┌──

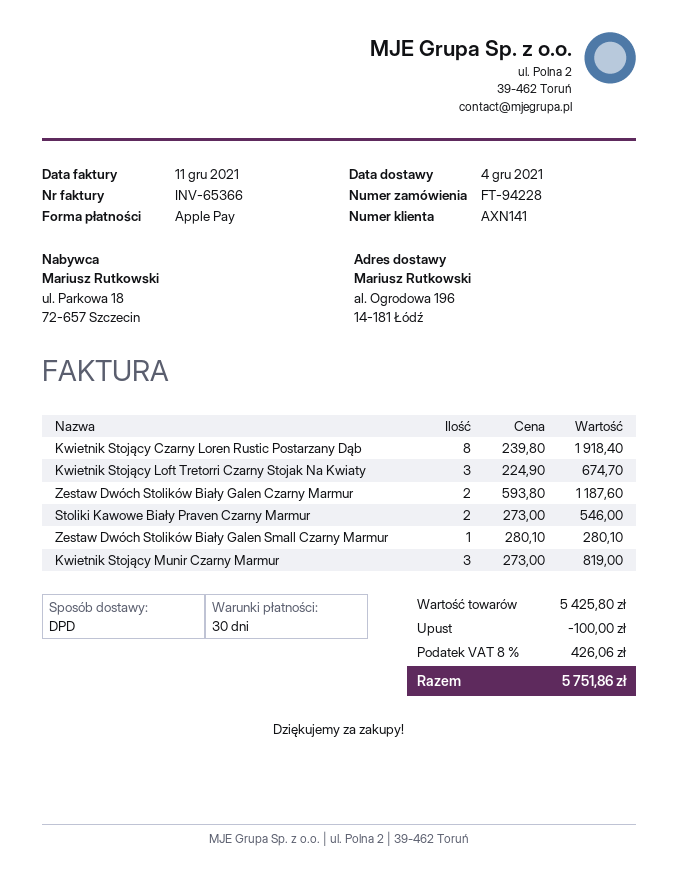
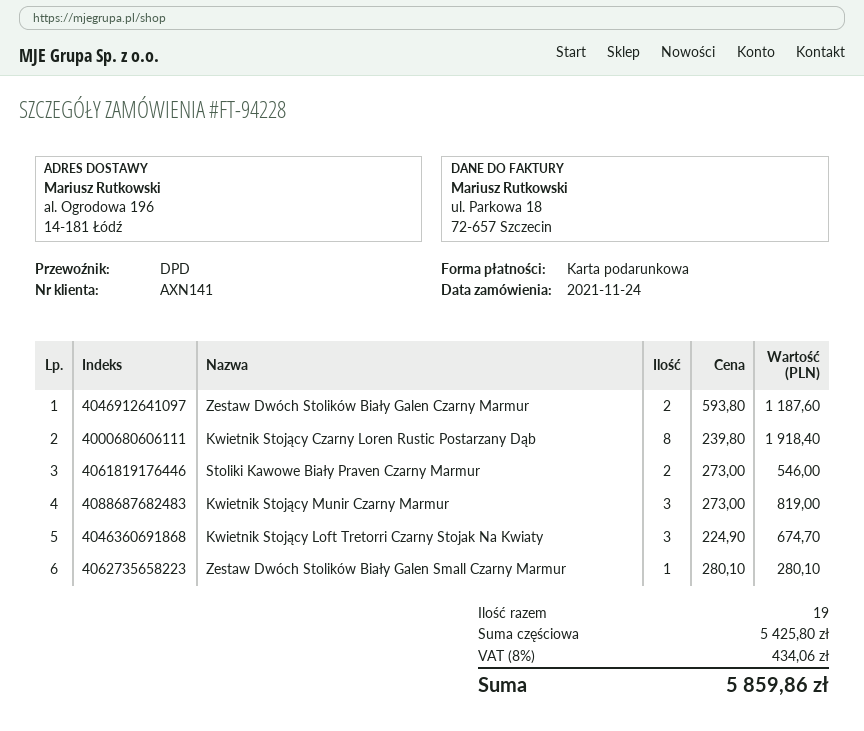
payment method: Apple Pay -> gift card
discount: 100.00 -> none
tax: 8% = 426.06 -> 8% = 434.06
total: 5751.86 -> 5859.86

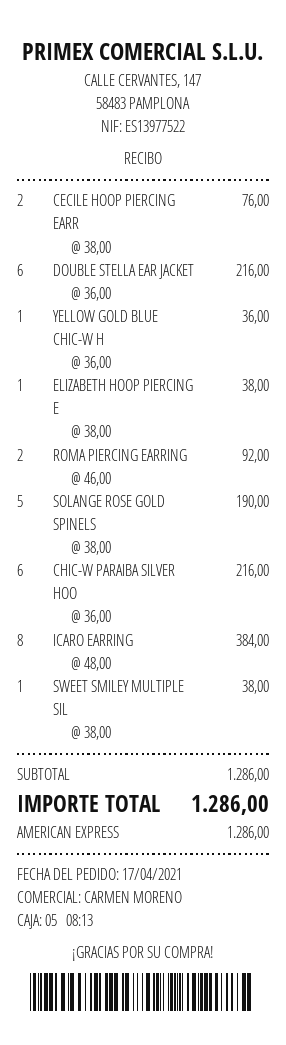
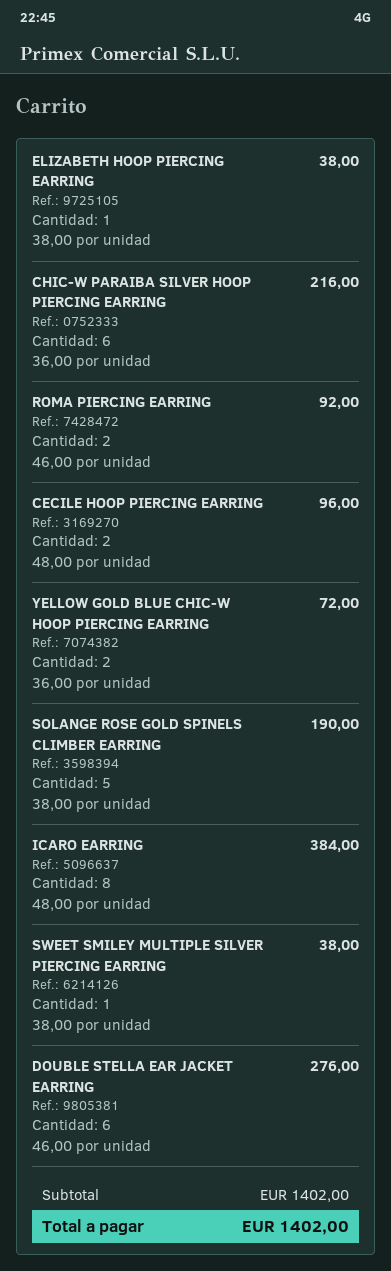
CECILE HOOP PIERCING EARR: 2 x 38.00 = 76.00 -> 2 x 48.00 = 96.00
DOUBLE STELLA EAR JACKET: 6 x 36.00 = 216.00 -> 6 x 46.00 = 276.00
YELLOW GOLD BLUE CHIC-W H: 1 x 36.00 = 36.00 -> 2 x 36.00 = 72.00
subtotal: 1286.00 -> 1402.00
total: 1286.00 -> 1402.00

└──

▸ **Exercise requirements**:
Images stay out, but the rest of the records must be retyped exactly.

▸ **Result for this task**:
payment method: Apple Pay -> gift card
discount: 100.00 -> none
tax: 8% = 426.06 -> 8% = 434.06
total: 5751.86 -> 5859.86

CECILE HOOP PIERCING EARR: 2 x 38.00 = 76.00 -> 2 x 48.00 = 96.00
DOUBLE STELLA EAR JACKET: 6 x 36.00 = 216.00 -> 6 x 46.00 = 276.00
YELLOW GOLD BLUE CHIC-W H: 1 x 36.00 = 36.00 -> 2 x 36.00 = 72.00
subtotal: 1286.00 -> 1402.00
total: 1286.00 -> 1402.00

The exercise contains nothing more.